(Revision tracking records)
§ §
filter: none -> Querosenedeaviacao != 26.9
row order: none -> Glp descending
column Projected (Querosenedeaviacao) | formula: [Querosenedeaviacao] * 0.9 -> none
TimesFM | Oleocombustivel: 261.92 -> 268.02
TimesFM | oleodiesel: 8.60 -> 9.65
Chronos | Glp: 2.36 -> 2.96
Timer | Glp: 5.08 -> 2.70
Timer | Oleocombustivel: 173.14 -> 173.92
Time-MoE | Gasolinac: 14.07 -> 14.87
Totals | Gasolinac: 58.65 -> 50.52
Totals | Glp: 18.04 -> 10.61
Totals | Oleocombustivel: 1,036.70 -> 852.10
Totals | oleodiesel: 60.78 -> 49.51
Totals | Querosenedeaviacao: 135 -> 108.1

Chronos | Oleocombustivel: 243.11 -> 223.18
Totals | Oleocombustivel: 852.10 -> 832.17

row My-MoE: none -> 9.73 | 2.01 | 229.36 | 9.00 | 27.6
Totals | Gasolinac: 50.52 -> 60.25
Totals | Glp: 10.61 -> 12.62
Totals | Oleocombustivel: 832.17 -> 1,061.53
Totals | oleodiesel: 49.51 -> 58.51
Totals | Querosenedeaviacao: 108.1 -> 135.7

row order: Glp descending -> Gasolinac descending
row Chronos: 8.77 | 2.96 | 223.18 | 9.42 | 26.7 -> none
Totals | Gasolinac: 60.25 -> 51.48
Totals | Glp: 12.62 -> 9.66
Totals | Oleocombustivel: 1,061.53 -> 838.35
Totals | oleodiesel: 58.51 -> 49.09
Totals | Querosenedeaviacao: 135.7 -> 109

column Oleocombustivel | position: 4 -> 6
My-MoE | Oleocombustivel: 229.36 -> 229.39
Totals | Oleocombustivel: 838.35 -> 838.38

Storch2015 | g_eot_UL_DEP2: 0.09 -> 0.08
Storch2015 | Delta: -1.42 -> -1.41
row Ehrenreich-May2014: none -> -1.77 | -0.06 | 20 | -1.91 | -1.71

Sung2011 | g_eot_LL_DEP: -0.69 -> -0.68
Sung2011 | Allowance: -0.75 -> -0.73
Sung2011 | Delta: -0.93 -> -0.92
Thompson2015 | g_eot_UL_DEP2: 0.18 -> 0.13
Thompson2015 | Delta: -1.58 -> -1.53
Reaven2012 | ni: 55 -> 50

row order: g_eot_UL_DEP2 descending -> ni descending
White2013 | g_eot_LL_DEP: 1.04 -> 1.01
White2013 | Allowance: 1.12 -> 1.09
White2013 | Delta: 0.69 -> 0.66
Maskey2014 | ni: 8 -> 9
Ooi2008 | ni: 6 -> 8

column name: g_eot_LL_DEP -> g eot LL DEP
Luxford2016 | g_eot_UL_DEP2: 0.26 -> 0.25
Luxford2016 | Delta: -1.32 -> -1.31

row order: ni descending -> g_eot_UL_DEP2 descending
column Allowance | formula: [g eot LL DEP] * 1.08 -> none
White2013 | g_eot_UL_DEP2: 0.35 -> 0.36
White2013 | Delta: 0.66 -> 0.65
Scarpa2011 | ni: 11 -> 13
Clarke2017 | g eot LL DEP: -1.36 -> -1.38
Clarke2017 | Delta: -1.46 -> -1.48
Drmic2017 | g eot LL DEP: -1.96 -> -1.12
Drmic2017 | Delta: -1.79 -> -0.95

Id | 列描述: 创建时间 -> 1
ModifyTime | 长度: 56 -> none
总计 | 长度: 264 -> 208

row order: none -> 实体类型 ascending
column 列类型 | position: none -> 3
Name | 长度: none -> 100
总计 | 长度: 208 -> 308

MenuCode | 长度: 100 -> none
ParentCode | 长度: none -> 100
§ §
Transcribe only, please, the lines from the first line of the records through the line with "Totals | Oleocombustivel: 852.10 -> 832.17". Both of those lines are included.

filter: none -> Querosenedeaviacao != 26.9
row order: none -> Glp descending
column Projected (Querosenedeaviacao) | formula: [Querosenedeaviacao] * 0.9 -> none
TimesFM | Oleocombustivel: 261.92 -> 268.02
TimesFM | oleodiesel: 8.60 -> 9.65
Chronos | Glp: 2.36 -> 2.96
Timer | Glp: 5.08 -> 2.70
Timer | Oleocombustivel: 173.14 -> 173.92
Time-MoE | Gasolinac: 14.07 -> 14.87
Totals | Gasolinac: 58.65 -> 50.52
Totals | Glp: 18.04 -> 10.61
Totals | Oleocombustivel: 1,036.70 -> 852.10
Totals | oleodiesel: 60.78 -> 49.51
Totals | Querosenedeaviacao: 135 -> 108.1

Chronos | Oleocombustivel: 243.11 -> 223.18
Totals | Oleocombustivel: 852.10 -> 832.17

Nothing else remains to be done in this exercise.